ASSIGNED TASK: Check each line of the data for "volume", and copy the ones that have it.

RECORDED INFORMATION:
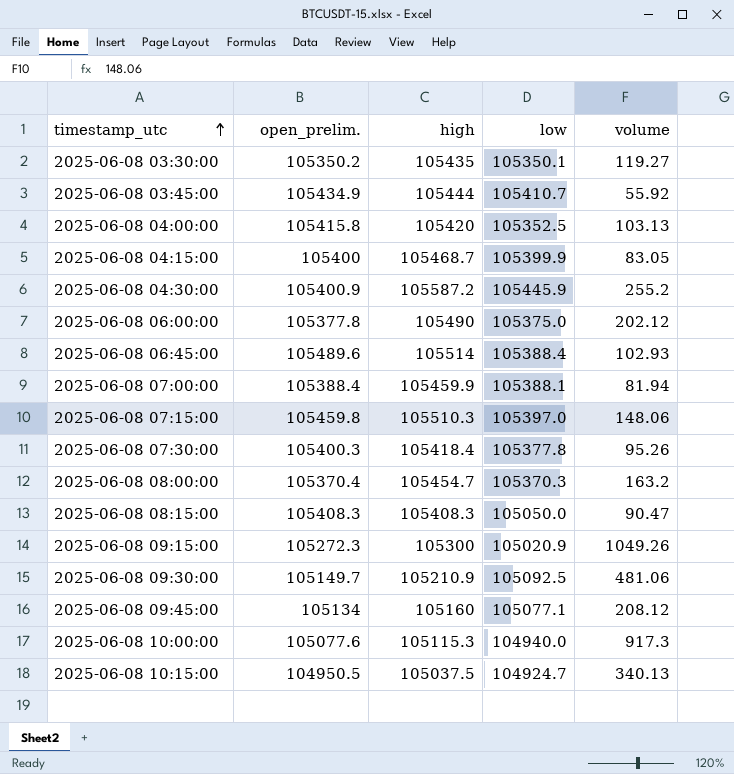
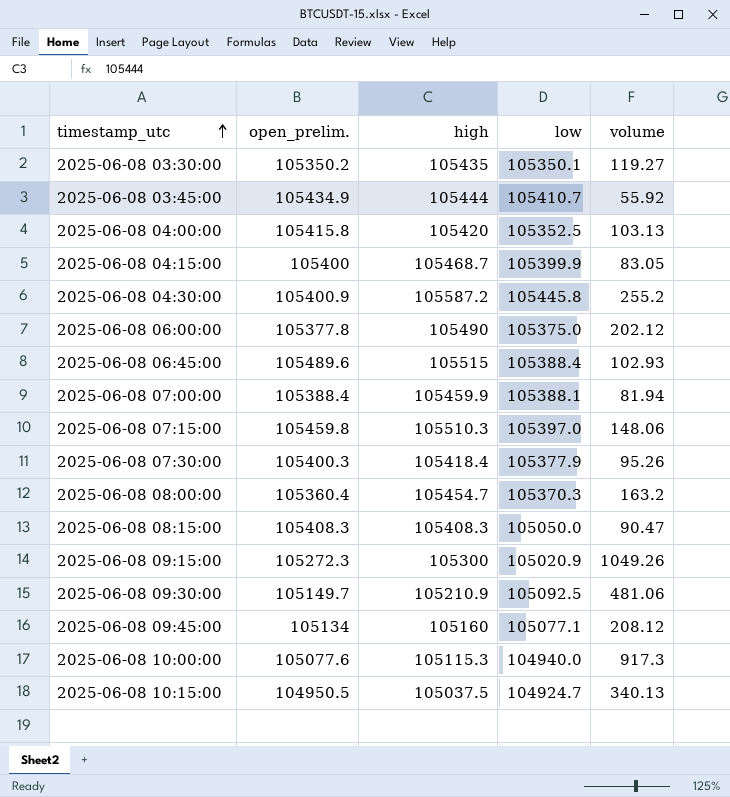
2025-06-08 04:30:00 | low: 105445.9 -> 105445.8
2025-06-08 06:45:00 | high: 105514 -> 105515
2025-06-08 07:30:00 | low: 105377.8 -> 105377.9
2025-06-08 08:00:00 | open_prelim.: 105370.4 -> 105360.4

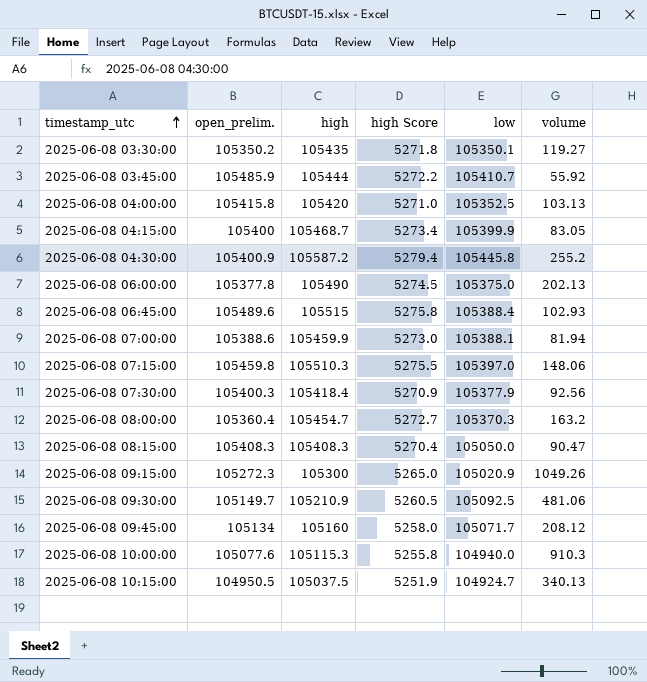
column high Score | formula: none -> [high] * 0.05
2025-06-08 03:45:00 | open_prelim.: 105434.9 -> 105485.9
2025-06-08 06:00:00 | volume: 202.12 -> 202.13
2025-06-08 07:00:00 | open_prelim.: 105388.4 -> 105388.6
2025-06-08 07:30:00 | volume: 95.26 -> 92.56
2025-06-08 09:45:00 | low: 105077.1 -> 105071.7
2025-06-08 10:00:00 | volume: 917.3 -> 910.3

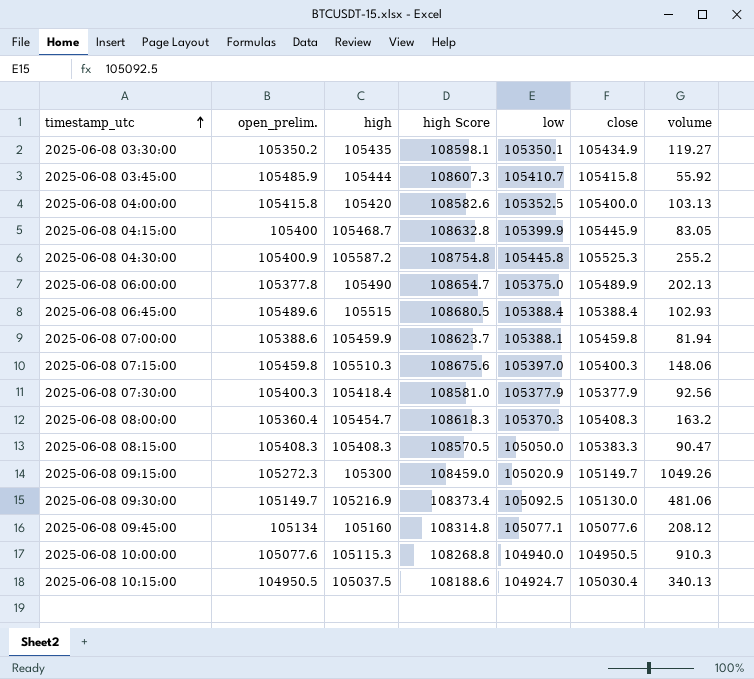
column high Score | formula: [high] * 0.05 -> [high] * 1.03
column close | position: none -> 6
2025-06-08 09:30:00 | high: 105210.9 -> 105216.9
2025-06-08 09:45:00 | low: 105071.7 -> 105077.1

RESPONSE:
2025-06-08 06:00:00 | volume: 202.12 -> 202.13
2025-06-08 07:30:00 | volume: 95.26 -> 92.56
2025-06-08 10:00:00 | volume: 917.3 -> 910.3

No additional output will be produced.